En Gáldar el párroco era Don Abraham y su segundo Don Alfredo. Eran muy distintos a don Bruno. Ambos eran muy soberbios y ejercían una gran influencia en los habitantes del pueblo, sobre todo en las mujeres, pues tanto uno como el otro predicaban el Dios del miedo, del temor, el justiciero. Yo tenía novia en esa ciudad, con la que me casé en 1966, a los cuatro años de conocernos. Pues bien, cuando llevábamos ya años de noviazgo, teníamos muchas discrepancias por culpa de esos curas, sobre lo que podíamos o no podíamos hacer, pues tanto uno como el otro ponían verdes a todas las chicas cuando se iban a confesar, ya que según ellos el cogernos la mano o darnos un simple beso era pecado mortal. Yo no podía verlos ni en pintura. Eran unos soberbios desenfrenados.

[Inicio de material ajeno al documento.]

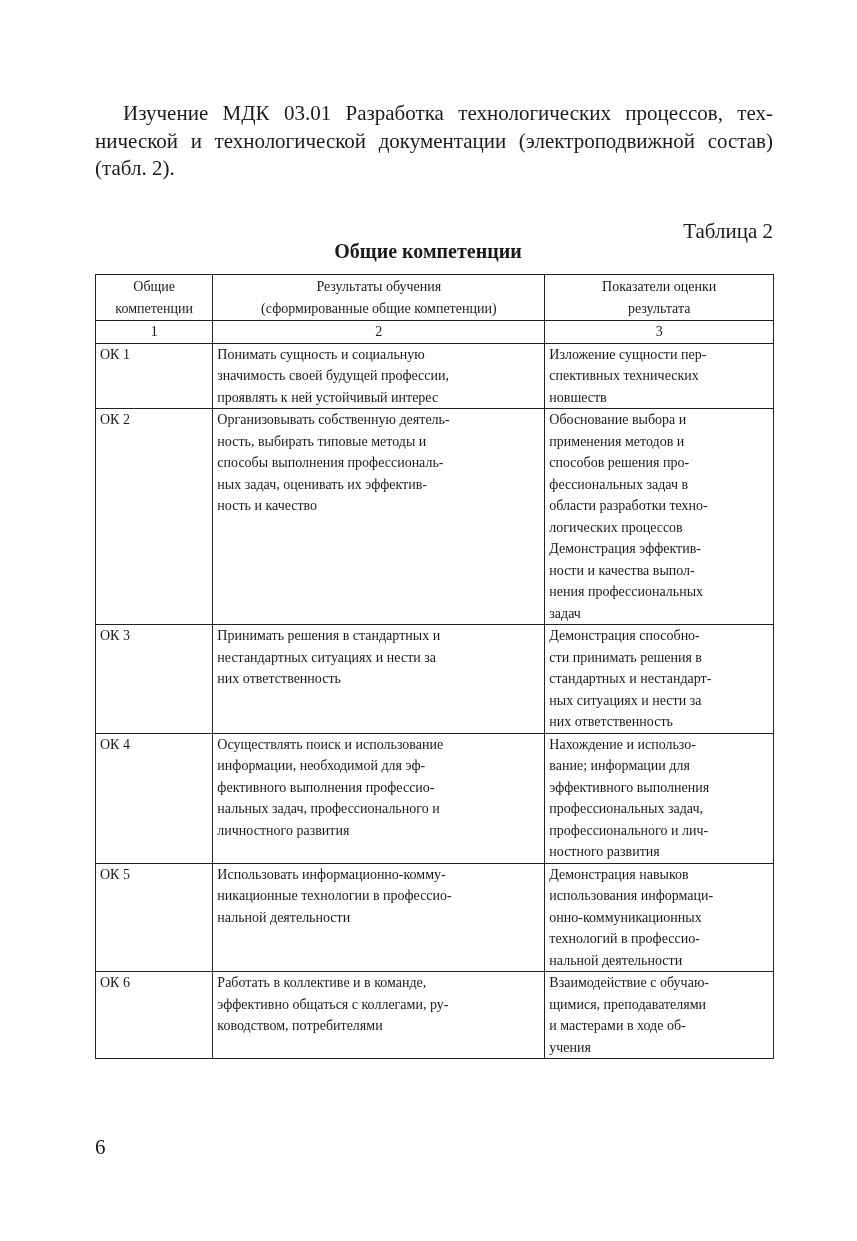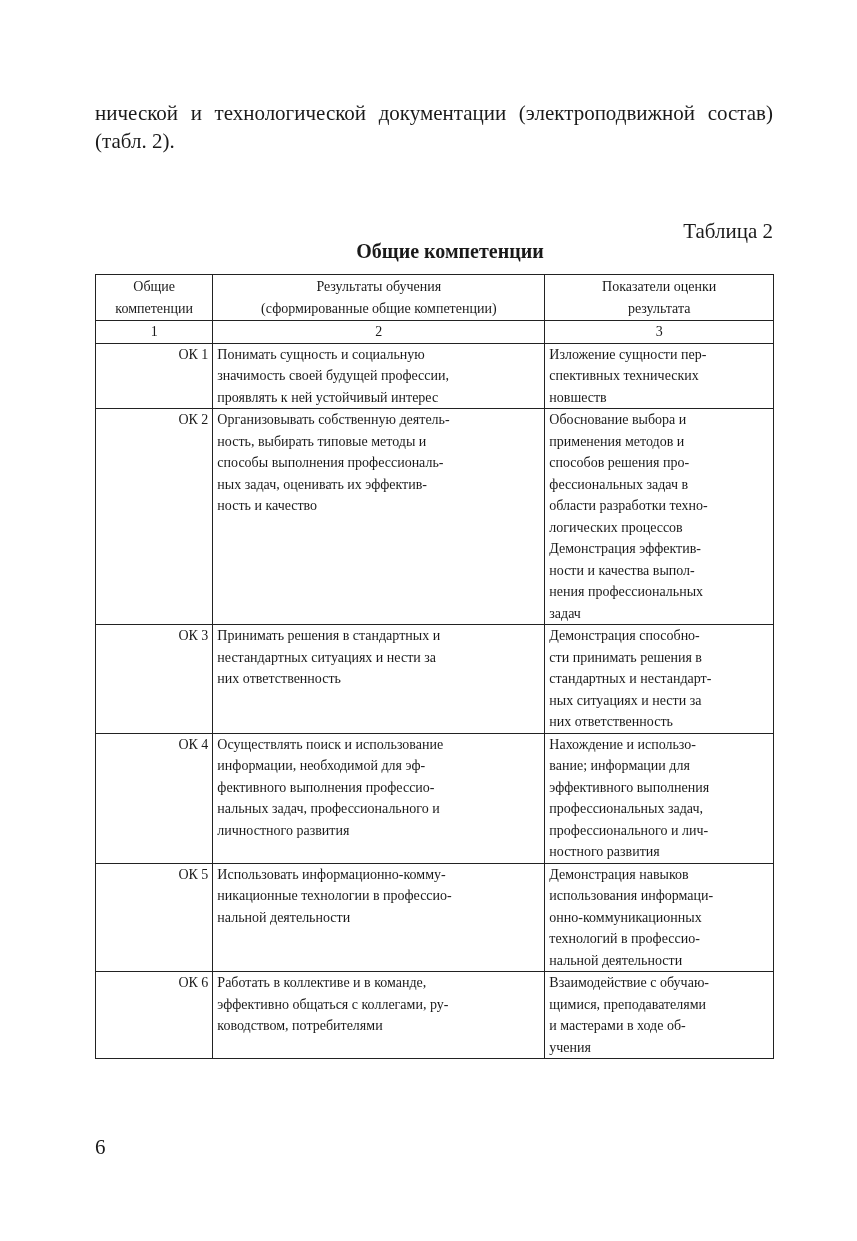"Изучение МДК 03.01 Разработка" span.line { html: none -> <span>Изучение МДК 03.01 Разработка технологических процессов, тех-</span> }
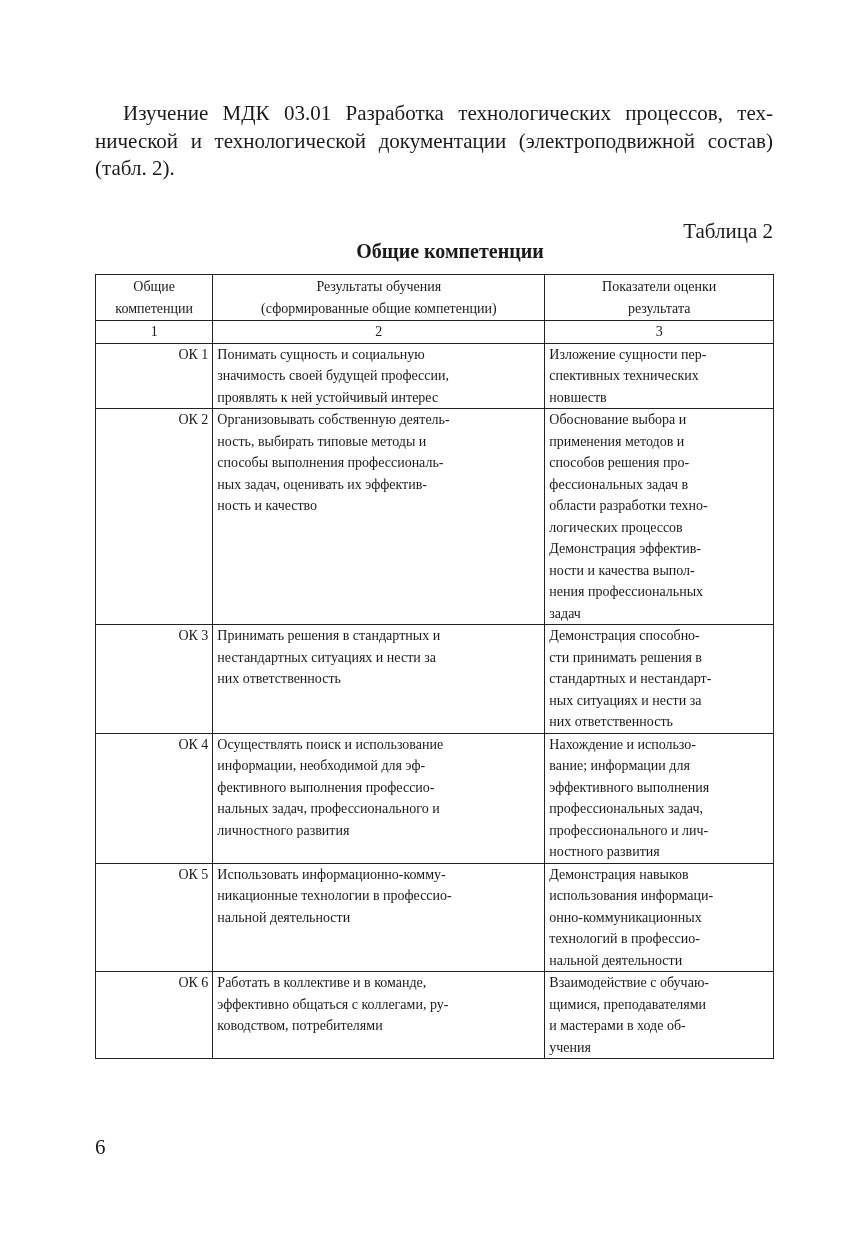"Общие компетенции" .table-title { left: 111px -> 89px }
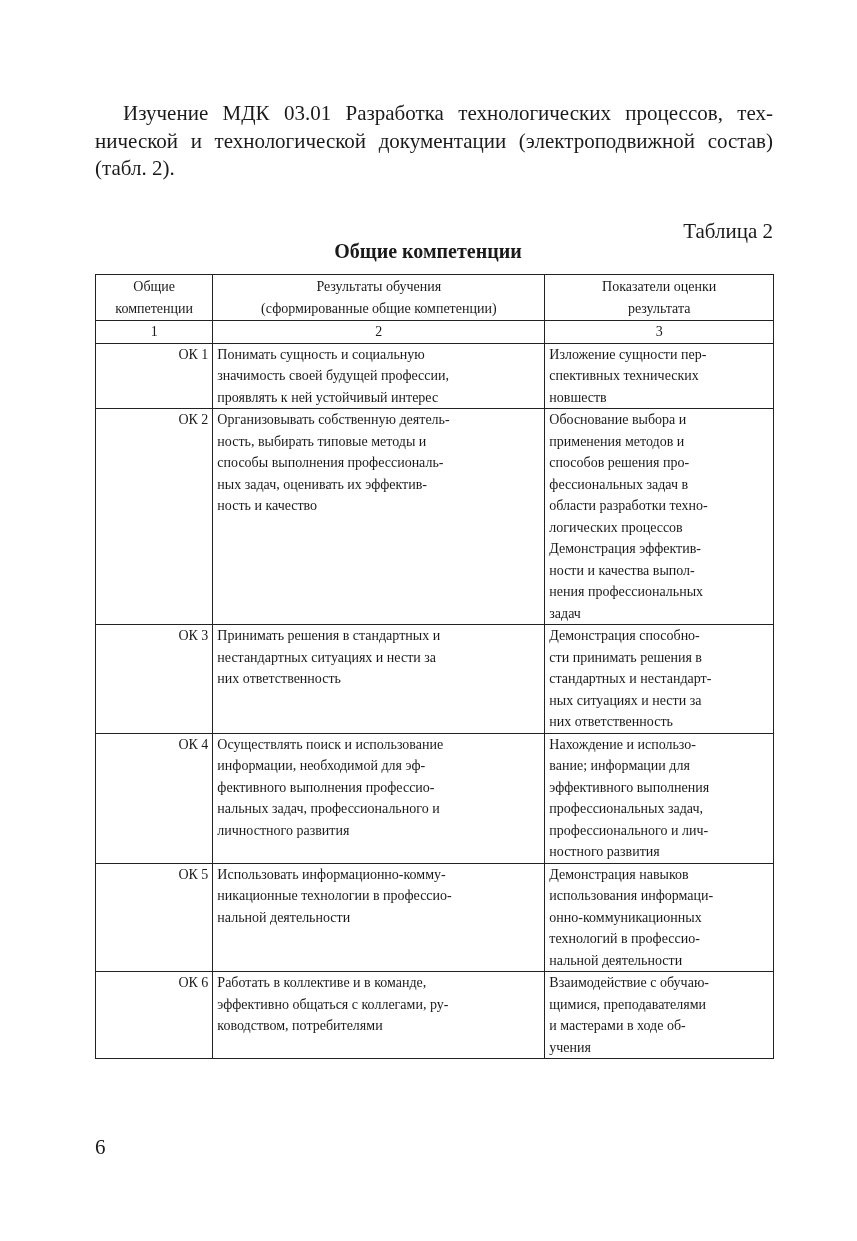"ОК 1" td.code { text-align: right -> left }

Fíjense hasta qué punto, que en muchas ocasiones llegaron a hacer «Vía Crucis» por toda la calle Capitán Quesada, conocida por la calle Larga, y paraban expresamente delante del Casino para orar por los que estaban pecando dentro en el baile, donde la inmensa mayoría eran matrimonios y parejas de novios. Evidentemente, a base de los miedos que les metía, habían muchos beatos/as que les acompañaban en todo el recorrido.

Les voy a contar un hecho que es la gota que rebosa el vaso. Es una muestra del carácter y la soberbia de estos dos «elementos». A finales de los años sesenta, mis padres habían ido al Casino de Gáldar a la cena y posterior baile de un fin de año. Tengo que aclarar que ellos iban todos los domingos a misa y confesaban y comulgaban con relativa frecuencia. Eran unos buenos cristianos pero sin fanatismos. Cuando acaba la fiesta eran ya cerca de las cinco de la madrugada y mi padre le propone a mi madre ir a la misa de las cinco para luego acostarse tranquilos y descansar unas horas. Así lo acuerdan y poco antes de esa hora se dirigen a la iglesia. La sorpresa fue que cuando fueron a entrar don Alfredo, que estaba en medio de la puerta, les cierra el paso y no los dejan pasar porque, les dijo: «No pueden entrar a la iglesia porque ustedes vienen del baile y vienen de pecar». Así mismo me lo contaron mis padres, todavía sin poderlo creer, al día siguiente.

Fue verdaderamente indignante e increíble. Mis padres, asombrados, ni le rechistaron por vergüenza y respeto. Dieron media vuelta y se fueron a su casa a dormir. Ese día no fueron a misa.

Bueno, pues como suele decirse, para muestra un botón. Así eran los curas de entonces, aunque justo es decir lo diferentes que eran unos y otros.